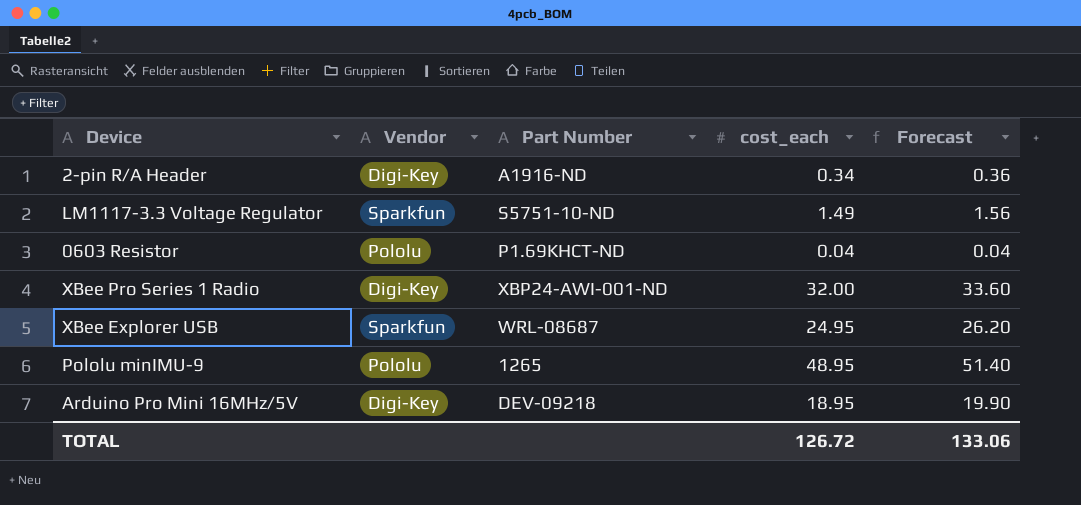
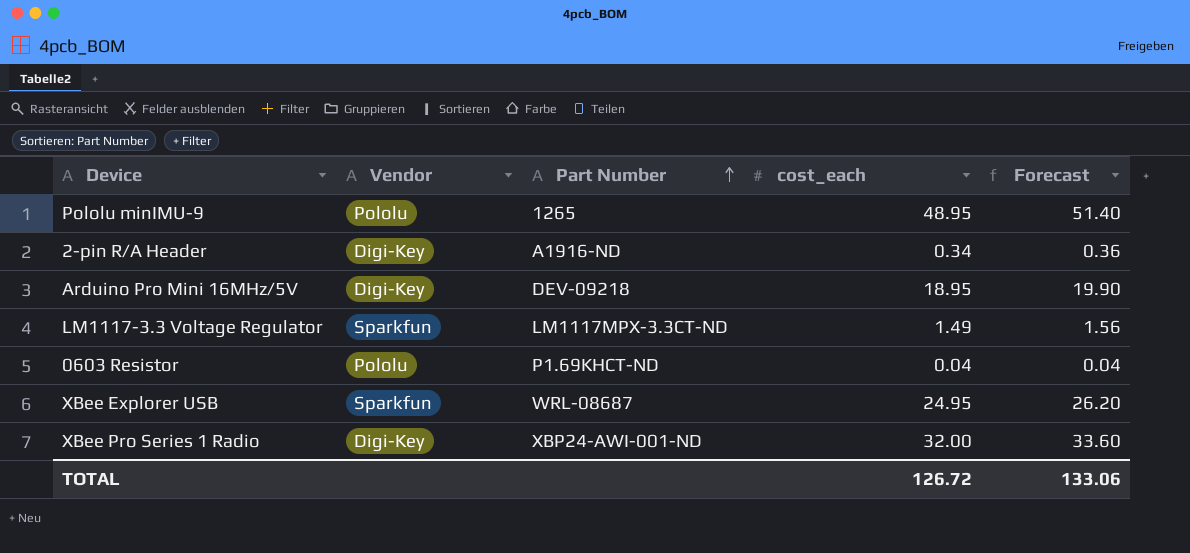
row order: none -> Part Number ascending
LM1117-3.3 Voltage Regulator | Part Number: S5751-10-ND -> LM1117MPX-3.3CT-ND

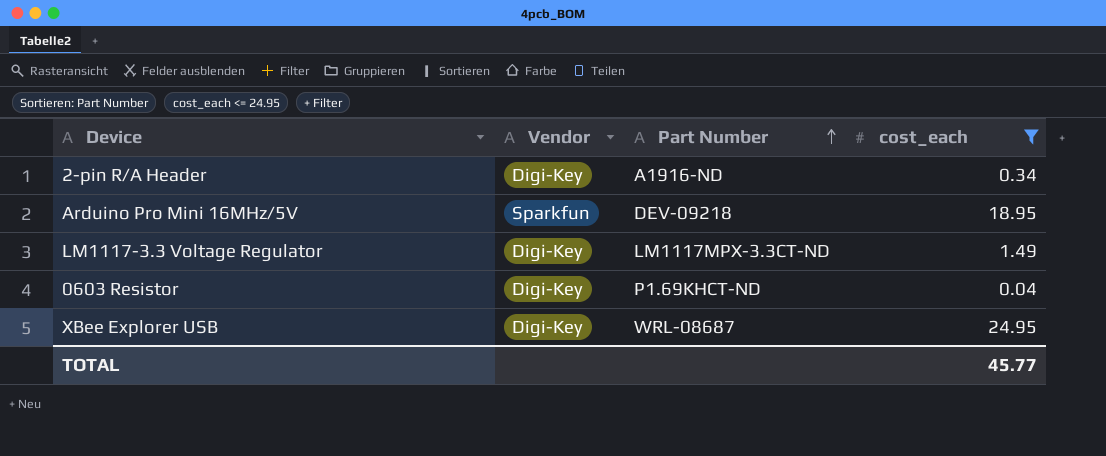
filter: none -> cost_each <= 24.95
column Forecast | formula: [cost_each] * 1.05 -> none
Arduino Pro Mini 16MHz/5V | Vendor: Digi-Key -> Sparkfun
LM1117-3.3 Voltage Regulator | Vendor: Sparkfun -> Digi-Key
0603 Resistor | Vendor: Pololu -> Digi-Key
XBee Explorer USB | Vendor: Sparkfun -> Digi-Key
TOTAL | cost_each: 126.72 -> 45.77

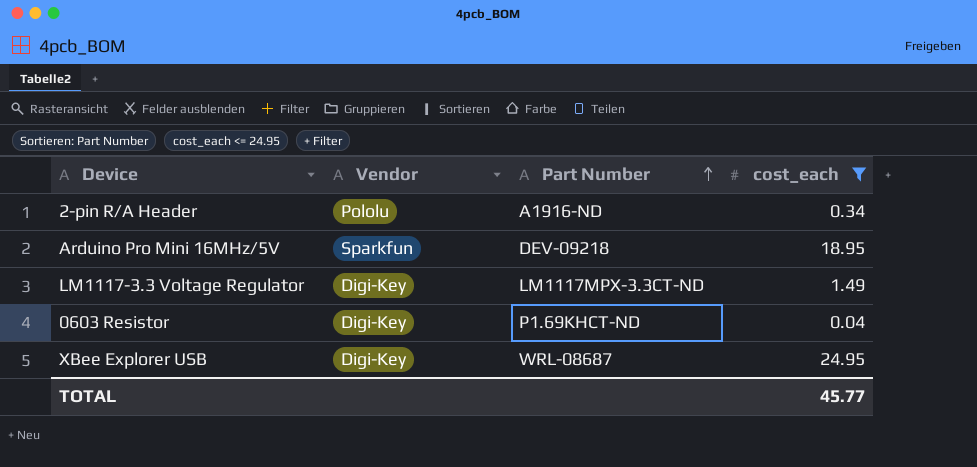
2-pin R/A Header | Vendor: Digi-Key -> Pololu

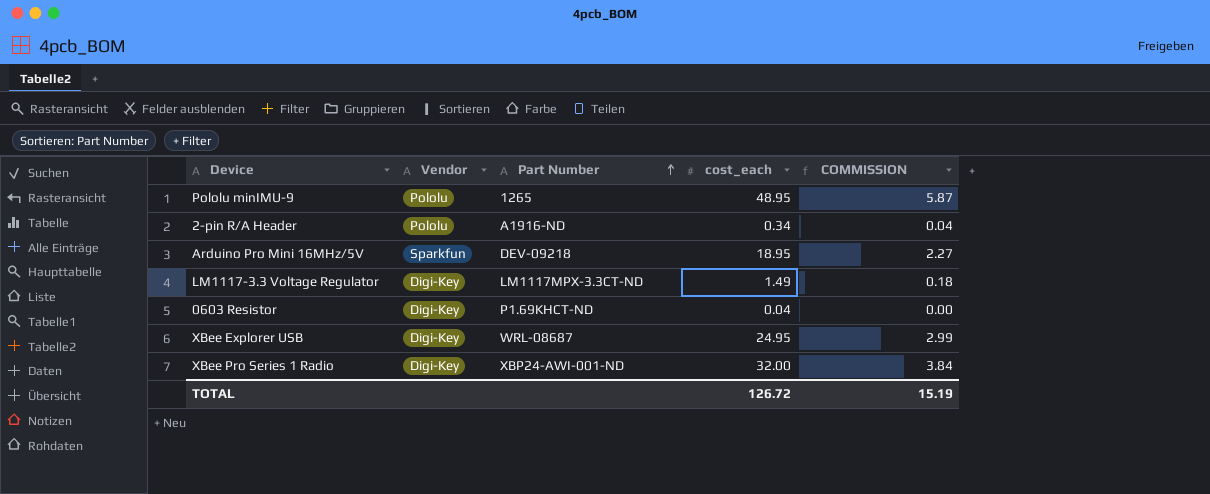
filter: cost_each <= 24.95 -> none
column COMMISSION | formula: none -> [cost_each] * 0.12
TOTAL | cost_each: 45.77 -> 126.72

◆ ◆ ◆ ◆ ◆

**WHAT IS BEING ASKED**
Would you please return every line in the listing where "TOTAL" shows up?

**RESULT**
TOTAL | cost_each: 126.72 -> 45.77
TOTAL | cost_each: 45.77 -> 126.72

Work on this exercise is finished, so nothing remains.